Tiros!

Homens gritando com os rostos cobertos por lama. Alguns com os braços sangrando, enquanto outros choram e uns poucos se entregam.

Isso é, basicamente, a minha visão de uma guerra ao se retirar toda a questão política de quem está ou não nas trincheiras. E poderia seguir por diversos clichês antiguerra para apontar os clichês das guerras: como começam, como se desenrolam, como terminam – ou como perdem a atenção – e como deixam traumas para combatentes e para quem estava no meio do fogo cruzado sem ter para onde ir. Por causa dessa visão simplista sobre guerras e conflitos armados, não me interessa, a princípio, ler livros e ver filmes de memórias, mesmo que ficcionais, em torno desses assuntos.

Esses temas são bons porque alimentam a literatura com diversos pontos de vistas de uma mesma história, sem contar os inúmeros universos paralelos surgidos com perguntas como “e se o outro lado tivesse ganho?”, “e se seres super poderosos estivessem do lado A?”, e etc. Mais cedo, com mais ou menos impacto, as guerras, as Mundiais, do Vietnã, Civil Espanhola, etc, transformam-se em ficção. E com toda uma cobertura midiática e online, não tardaria para a invasão dos EUA ao Iraque e ao Afeganistão virar filme ou livro respeitando todos os clichês possíveis de jovens perdidos que não sabiam o que era uma guerra. Uns jovens soldados comprados pela propaganda de que estão acabando com o mal, outros fantasiando que tudo é igual aos filmes que viam quando pequenos e outros ali por falta de opção. São muitas histórias parecidas, quase como uma fórmula esquemática para contar várias histórias.

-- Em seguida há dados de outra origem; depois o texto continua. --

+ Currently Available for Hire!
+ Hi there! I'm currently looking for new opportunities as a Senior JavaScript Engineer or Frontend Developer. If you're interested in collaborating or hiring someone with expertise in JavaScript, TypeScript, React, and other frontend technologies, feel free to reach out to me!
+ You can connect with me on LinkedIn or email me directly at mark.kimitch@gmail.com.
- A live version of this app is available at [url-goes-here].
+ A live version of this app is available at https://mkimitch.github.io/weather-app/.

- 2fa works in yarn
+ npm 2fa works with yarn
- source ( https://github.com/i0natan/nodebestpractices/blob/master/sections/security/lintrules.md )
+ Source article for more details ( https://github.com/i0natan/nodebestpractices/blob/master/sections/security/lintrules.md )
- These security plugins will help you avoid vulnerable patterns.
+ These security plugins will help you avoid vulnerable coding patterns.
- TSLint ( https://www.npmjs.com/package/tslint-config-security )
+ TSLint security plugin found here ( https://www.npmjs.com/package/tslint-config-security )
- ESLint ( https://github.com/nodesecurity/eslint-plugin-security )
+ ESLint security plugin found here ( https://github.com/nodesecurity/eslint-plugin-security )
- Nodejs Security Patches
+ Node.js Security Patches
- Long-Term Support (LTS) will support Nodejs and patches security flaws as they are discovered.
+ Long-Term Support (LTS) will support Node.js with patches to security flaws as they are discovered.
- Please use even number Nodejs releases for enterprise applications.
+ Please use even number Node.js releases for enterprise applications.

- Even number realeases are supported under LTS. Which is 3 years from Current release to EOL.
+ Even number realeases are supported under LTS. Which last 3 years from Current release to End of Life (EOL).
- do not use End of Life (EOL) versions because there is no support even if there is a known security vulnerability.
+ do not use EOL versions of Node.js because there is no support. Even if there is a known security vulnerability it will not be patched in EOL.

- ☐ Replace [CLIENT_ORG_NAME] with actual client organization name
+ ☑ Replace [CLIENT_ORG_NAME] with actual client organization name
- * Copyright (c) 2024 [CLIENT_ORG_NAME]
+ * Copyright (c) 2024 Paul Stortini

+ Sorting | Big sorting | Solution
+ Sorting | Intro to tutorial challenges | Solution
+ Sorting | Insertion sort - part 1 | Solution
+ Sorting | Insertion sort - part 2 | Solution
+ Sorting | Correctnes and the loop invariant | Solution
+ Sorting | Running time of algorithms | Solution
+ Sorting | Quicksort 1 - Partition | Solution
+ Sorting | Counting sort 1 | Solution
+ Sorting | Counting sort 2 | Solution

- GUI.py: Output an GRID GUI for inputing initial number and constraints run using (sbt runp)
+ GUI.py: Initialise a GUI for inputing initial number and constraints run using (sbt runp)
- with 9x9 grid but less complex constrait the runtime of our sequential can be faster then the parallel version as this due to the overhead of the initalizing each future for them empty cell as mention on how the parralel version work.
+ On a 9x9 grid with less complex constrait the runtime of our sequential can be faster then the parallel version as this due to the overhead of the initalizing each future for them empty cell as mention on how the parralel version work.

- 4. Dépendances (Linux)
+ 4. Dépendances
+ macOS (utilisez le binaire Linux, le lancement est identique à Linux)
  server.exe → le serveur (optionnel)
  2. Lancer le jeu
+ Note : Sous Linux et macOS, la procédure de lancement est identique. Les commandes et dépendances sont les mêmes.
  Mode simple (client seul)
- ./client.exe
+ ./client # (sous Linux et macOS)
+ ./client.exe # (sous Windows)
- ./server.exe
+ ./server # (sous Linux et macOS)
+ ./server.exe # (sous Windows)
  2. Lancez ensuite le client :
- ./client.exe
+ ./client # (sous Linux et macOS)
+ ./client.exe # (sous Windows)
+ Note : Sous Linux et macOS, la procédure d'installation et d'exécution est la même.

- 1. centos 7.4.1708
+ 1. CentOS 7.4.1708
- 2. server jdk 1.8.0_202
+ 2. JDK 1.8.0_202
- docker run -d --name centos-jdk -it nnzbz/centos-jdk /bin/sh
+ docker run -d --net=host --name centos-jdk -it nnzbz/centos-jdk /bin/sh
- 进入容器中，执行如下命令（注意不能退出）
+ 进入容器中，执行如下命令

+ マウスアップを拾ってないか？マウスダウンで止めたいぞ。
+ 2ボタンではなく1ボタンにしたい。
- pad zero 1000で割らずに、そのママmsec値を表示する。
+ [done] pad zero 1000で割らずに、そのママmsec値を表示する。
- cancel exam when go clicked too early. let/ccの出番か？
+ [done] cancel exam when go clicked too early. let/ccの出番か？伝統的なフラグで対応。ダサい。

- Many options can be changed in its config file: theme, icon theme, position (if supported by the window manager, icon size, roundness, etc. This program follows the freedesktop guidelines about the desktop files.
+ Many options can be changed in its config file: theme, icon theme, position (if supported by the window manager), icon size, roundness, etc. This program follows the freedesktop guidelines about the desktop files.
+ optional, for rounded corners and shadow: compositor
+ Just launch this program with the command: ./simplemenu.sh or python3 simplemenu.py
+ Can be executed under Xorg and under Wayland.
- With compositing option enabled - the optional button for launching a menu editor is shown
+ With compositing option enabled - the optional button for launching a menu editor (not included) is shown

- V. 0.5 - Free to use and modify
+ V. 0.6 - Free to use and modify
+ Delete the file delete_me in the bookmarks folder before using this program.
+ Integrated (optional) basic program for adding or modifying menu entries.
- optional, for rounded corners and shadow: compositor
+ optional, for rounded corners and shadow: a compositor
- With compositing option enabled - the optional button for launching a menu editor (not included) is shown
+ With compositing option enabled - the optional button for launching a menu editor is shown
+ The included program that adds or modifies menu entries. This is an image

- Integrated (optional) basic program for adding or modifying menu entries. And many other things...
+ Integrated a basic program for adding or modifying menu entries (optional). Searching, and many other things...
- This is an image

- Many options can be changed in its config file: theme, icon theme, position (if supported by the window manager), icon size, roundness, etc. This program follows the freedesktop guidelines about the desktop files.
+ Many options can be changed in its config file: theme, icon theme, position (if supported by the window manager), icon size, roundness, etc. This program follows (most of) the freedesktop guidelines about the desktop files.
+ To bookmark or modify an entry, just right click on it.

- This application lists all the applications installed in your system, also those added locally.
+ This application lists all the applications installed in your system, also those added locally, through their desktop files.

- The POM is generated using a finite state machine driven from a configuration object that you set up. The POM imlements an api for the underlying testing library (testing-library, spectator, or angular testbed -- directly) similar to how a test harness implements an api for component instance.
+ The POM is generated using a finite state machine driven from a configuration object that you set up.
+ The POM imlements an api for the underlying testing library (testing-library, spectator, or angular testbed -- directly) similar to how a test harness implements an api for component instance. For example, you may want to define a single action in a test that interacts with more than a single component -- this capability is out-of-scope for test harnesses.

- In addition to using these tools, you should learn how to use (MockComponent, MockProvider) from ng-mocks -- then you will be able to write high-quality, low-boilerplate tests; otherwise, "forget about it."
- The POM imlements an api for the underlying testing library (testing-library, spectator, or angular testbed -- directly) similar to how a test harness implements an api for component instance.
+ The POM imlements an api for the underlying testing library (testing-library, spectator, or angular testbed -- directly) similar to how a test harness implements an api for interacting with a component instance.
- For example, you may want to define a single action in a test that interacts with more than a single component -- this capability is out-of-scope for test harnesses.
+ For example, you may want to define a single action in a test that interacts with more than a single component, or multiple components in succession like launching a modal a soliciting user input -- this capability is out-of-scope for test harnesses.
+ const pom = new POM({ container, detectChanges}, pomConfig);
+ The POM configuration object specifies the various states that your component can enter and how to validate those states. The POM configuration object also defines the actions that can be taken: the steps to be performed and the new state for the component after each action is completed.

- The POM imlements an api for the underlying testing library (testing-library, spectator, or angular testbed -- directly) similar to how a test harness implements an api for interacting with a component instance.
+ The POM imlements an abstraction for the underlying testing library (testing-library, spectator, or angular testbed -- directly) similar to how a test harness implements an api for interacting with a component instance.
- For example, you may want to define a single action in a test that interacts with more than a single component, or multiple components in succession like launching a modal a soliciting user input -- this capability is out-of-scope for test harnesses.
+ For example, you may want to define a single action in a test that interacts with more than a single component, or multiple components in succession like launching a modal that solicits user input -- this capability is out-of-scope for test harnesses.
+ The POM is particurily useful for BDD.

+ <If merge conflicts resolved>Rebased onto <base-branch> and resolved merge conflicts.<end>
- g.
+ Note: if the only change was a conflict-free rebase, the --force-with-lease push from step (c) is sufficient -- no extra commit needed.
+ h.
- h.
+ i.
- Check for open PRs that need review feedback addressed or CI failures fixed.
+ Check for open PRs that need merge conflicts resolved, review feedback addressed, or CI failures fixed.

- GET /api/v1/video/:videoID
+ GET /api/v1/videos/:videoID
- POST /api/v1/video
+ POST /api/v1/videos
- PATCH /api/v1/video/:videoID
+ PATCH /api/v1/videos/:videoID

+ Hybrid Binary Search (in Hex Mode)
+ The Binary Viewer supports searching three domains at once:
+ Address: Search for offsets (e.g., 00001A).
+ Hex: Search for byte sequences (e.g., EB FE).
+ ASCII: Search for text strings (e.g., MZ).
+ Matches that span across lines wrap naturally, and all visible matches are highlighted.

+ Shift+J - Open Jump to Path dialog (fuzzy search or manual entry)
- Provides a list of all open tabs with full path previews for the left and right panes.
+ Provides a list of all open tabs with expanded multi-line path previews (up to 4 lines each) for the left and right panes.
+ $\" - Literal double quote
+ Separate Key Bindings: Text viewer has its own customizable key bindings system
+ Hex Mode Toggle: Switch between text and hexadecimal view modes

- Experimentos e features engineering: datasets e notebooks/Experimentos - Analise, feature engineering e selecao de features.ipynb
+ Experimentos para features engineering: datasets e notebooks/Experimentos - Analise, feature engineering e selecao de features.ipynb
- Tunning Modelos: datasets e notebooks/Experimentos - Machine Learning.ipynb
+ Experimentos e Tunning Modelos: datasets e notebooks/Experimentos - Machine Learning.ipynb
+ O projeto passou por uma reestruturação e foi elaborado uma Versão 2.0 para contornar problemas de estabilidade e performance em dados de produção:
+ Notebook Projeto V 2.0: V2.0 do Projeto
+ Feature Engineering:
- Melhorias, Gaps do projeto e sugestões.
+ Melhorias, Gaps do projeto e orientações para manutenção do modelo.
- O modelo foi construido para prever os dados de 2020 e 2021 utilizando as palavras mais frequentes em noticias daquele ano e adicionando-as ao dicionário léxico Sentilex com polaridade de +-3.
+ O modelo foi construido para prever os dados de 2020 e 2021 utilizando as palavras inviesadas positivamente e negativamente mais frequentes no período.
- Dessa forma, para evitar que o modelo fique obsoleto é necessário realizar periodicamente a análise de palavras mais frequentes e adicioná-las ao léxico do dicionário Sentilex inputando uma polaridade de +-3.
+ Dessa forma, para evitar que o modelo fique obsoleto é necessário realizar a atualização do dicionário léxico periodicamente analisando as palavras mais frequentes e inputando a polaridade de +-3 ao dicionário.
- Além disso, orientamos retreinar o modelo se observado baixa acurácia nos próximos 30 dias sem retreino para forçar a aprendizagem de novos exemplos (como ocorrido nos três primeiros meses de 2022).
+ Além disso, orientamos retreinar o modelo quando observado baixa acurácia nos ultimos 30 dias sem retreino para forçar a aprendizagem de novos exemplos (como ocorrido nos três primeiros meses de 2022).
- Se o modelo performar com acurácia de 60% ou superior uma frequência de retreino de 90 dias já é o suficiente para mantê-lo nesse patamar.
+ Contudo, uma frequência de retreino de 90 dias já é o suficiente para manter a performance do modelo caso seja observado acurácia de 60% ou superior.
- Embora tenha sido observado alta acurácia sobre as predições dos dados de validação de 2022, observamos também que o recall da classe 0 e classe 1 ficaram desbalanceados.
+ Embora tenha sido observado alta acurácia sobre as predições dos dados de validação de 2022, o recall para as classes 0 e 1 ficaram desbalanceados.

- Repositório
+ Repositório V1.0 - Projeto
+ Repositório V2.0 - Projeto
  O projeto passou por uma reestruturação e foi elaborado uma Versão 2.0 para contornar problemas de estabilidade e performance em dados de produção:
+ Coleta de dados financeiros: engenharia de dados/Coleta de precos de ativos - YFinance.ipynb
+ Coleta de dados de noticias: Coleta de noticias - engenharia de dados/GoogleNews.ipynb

Pássaros Amarelos, de Kevin Powers, chegou sem muito burburinho aqui no Brasil – apesar de ter ganho o prêmio PEN/Hemingway e ser classificado por Tom Wolfe como o Nada de novo no front da Guerra no Oriente Médio.

O livro tem todos os itens que citei anteriormente. Somos apresentados a John Bartle, jovem de 20 e poucos anos da Virgínia enviado ao Iraque para combater o mal, e todos os lugares-comuns necessários para se contar uma história sobre guerra: as noites sem dormir, as vigílias, o cheiro de morte, o arrependimento, as promessas, os credos, a quase loucura de estar certo de que não haverá volta para casa.

A história de John Bartle não é somente sobre a invasão dos EUA ao Iraque. É sobre não saber o que se faz em uma guerra. Matar? Sim, só não se sabe se por prazer, se por necessidade, ou uma mistura dos dois. Sobre fazer promessas que não se pode cumprir e não saber por que não as cumpriu, por que as fez. Mas, principalmente, é sobre se perder e perder uma identidade. Você pode ser chamado pelo seu sobrenome, mas é apenas mais um número e tem uma ficha toda para sua baixa: tiro na cabeça, hemorragia, em combate, aprisionado.

Contudo, se os clichês existem e são usados, é porque funcionam se bem aplicados – até mal utilizados em certos casos – e o que a princípio parece uma falha enorme no livro de Powers se torna seu grande trunfo após os cinco primeiros capítulos. O autor, que serviu na guerra, intercala cenários e tempos para contar um caso específico na vida de seu protagonista. Powers apela para os traumas de um ex-combatente, mas evita bater nesta mesma tecla por muito tempo e dosa de pouco em pouco sobre o que realmente se trata o livro.

Em dados momentos, a leitura escorrega em floreios excessivos que tentam criar uma aura poética ou um cenário mais belo do que realmente necessário. É também a partir dessa supersaturação que compreendemos John Bartle do passado e do presente ao chegarmos ao ponto de virada de Pássaros Amarelos. Mesmo com um clímax descritivo extremamente visceral, não há grandes surpresas no livro de Powers, que tem méritos graças à estrutura narrativa e não à história que conta.

É muito cedo para comparar Pássaros Amarelos com Nada de novo no front e prematuro dizer que seja uma obra-prima sobre os conflitos tão atuais que ainda não se encerraram. E aqui eu vou contra a opinião de Tom Wolfe:  há qualidade narrativa no livro de Kevin Powers, mas é necessário paciência, cautela e muito mais material, ficcional ou não, sobre a Guerra do Iraque para conseguirmos classificar seu livro como realmente relevante.